Britney Spears wants her father to permanently step down as her conservator

Britney Spears wants her father to permanently step down as her conservator

Britney Spears at the Los Angeles premiere of Once Upon a Time in Hollywood, July 2019. | Axelle/Bauer-Griffin/FilmMagic

The conservatorship will continue. But Spears’s lawyer has filed court papers calling for “substantial” changes.

Britney Spears wants her dad to stop calling the shots in her life. In documents filed at Los Angeles Superior Court on Tuesday, Spears asks for her father to step down permanently as her conservator. Meanwhile, the conservatorship she is subject to, which dictates every aspect of her life, continues.
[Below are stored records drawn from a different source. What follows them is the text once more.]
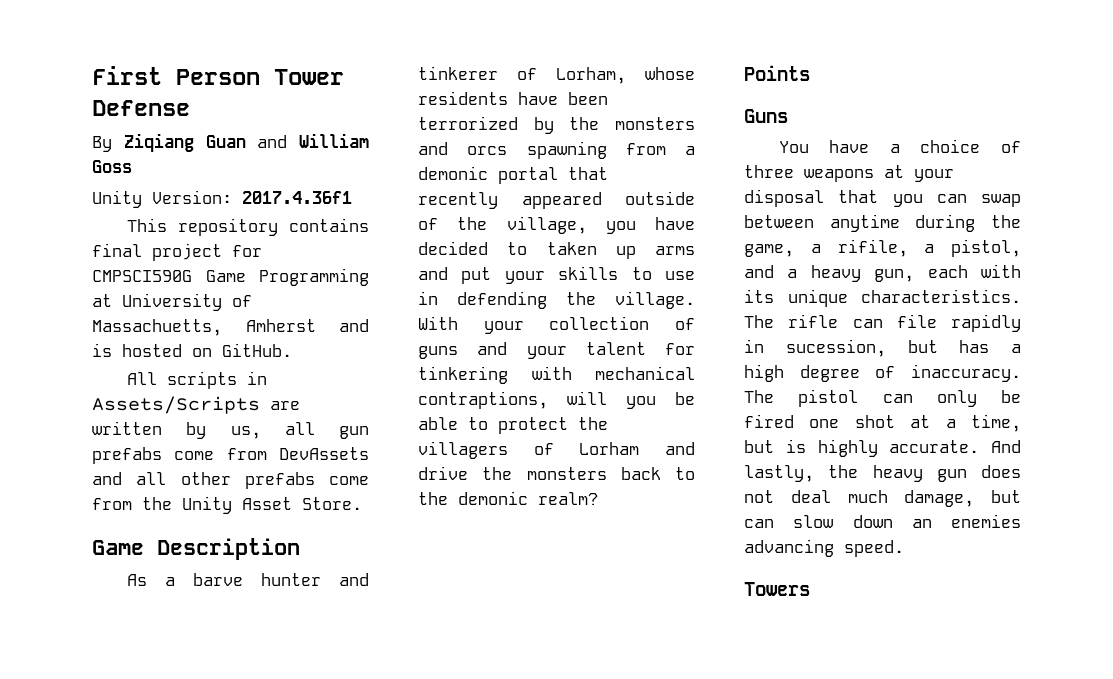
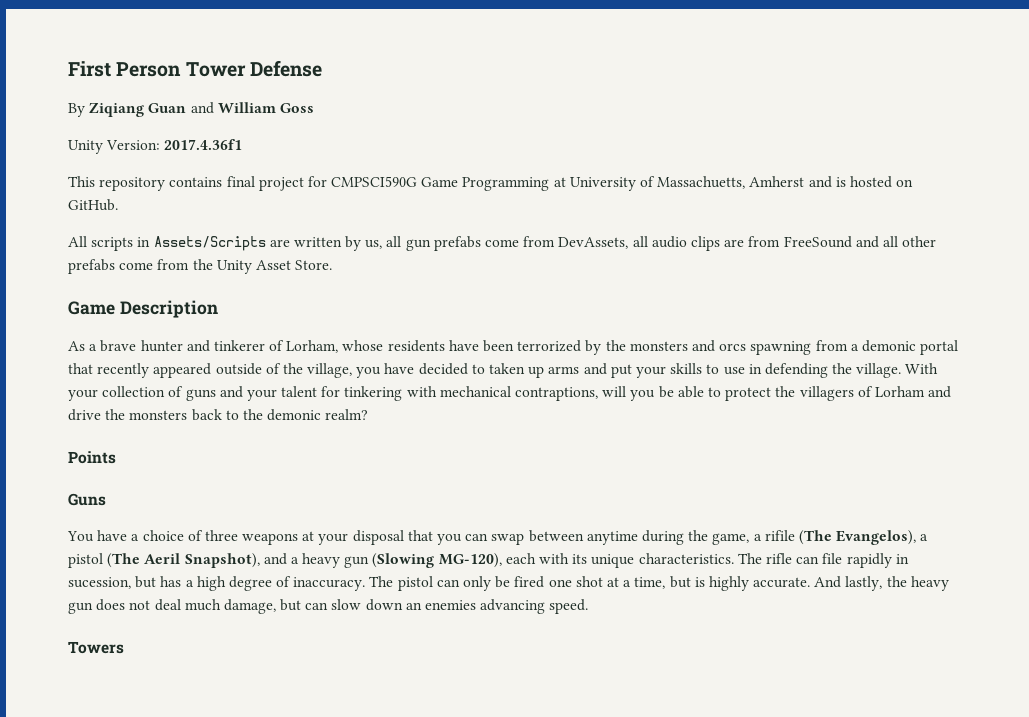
[279,447,369,460] DevAssets -> [558,236,852,251] DevAssets, all audio clips are from FreeSound
[192,573,243,586] barve -> [100,340,137,352] brave
[837,239,1021,257] [744,265,915,282] rifile, a pistol, and a heavy gun, -> [764,530,929,545] [68,553,502,568] rifile (The Evangelos), a pistol (The Aeril Snapshot), and a heavy gun (Slowing MG-120),

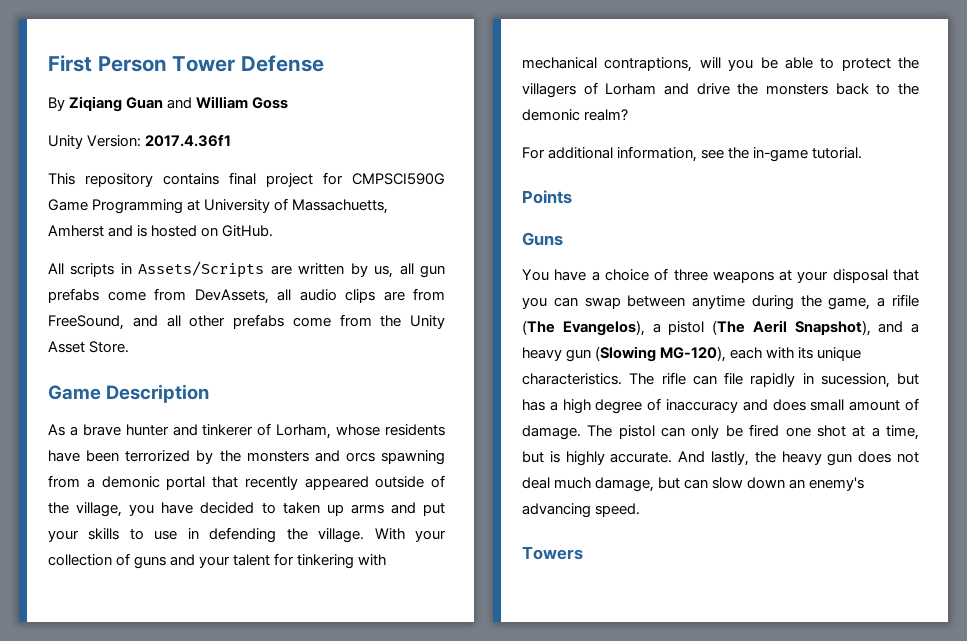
[783,236,852,248] FreeSound -> [48,315,124,330] FreeSound,
(369, 414) none -> [522,146,863,162] // For additional information, see the in-game tutorial.
[293,577,366,591] inaccuracy. -> [666,398,919,413] [522,425,581,440] inaccuracy and does small amount of damage.
[425,600,477,610] enemies -> [809,477,865,491] enemy's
For the past 12 years, Spears has been living under a court-mandated conservatorship that leaves her without control of her finances, business, or personal affairs. For most of that time, her father Jamie Spears has managed her life for her, sometimes with the aid of a lawyer. Jamie Spears stepped down from his role as conservator of Spears’s personal life in September 2019, citing health issues, but remained in charge of her finances. The licensed professional conservator Jodi Montgomery stepped in to take Jamie’s place managing Spears’s personal affairs on a temporary basis.

Montgomery’s term was set to expire on August 22, 2020. But in court papers first reported on by the Blast, lawyer Samuel D. Ingham III states that Spears is “strongly opposed” to Jamie returning to his role as conservator of her person, and instead she “strongly favors” Montgomery continuing on as conservator. Ingham also writes that Spears would prefer to have her father step down from his role managing her estate and have him replaced with a “qualified corporate fiduciary.”

In the court papers, Ingham describes Spears’s conservatorship as having three phases. The first was a “triage” that rescued Spears from a period of dramatic public collapse in 2008. The second was a comeback that saw her establish herself as a successful performer with a string of residencies in Las Vegas. And the third phase, Ingham writes, must begin now.

“We are now at a point where the conservatorship must be changed substantially in order to reflect the major changes in [Spears’s] current lifestyle and her stated wishes,” Ingham writes.

One of those stated wishes is the desire to not perform “at this time.” Spears announced that she would be going on an indefinite hiatus from performing in January 2019, at the time saying she wanted to be with her father during his health crisis.

Ingham also notes in the filing that Spears’s choice to express a preference for her conservator does not mean that she is “in any way waiving her right to seek termination of this conservatorship in the future.” He adds that he expects Jamie to “aggressively contest” all of Spears’s requests.

The filing comes as the #FreeBritney movement, arguing that Spears is being exploited by her conservators, swells across the internet. Celebrities including Rose McGowan, Paris Hilton, and Miley Cyrus have voiced their support for the movement, which theorizes that under the terms of her conservatorship, Spears is unable to exercise basic freedoms like voting or having children, and that her father has forced her to work against her will in order to profit from her talent. (The details of Spears’s conservatorship remain private.)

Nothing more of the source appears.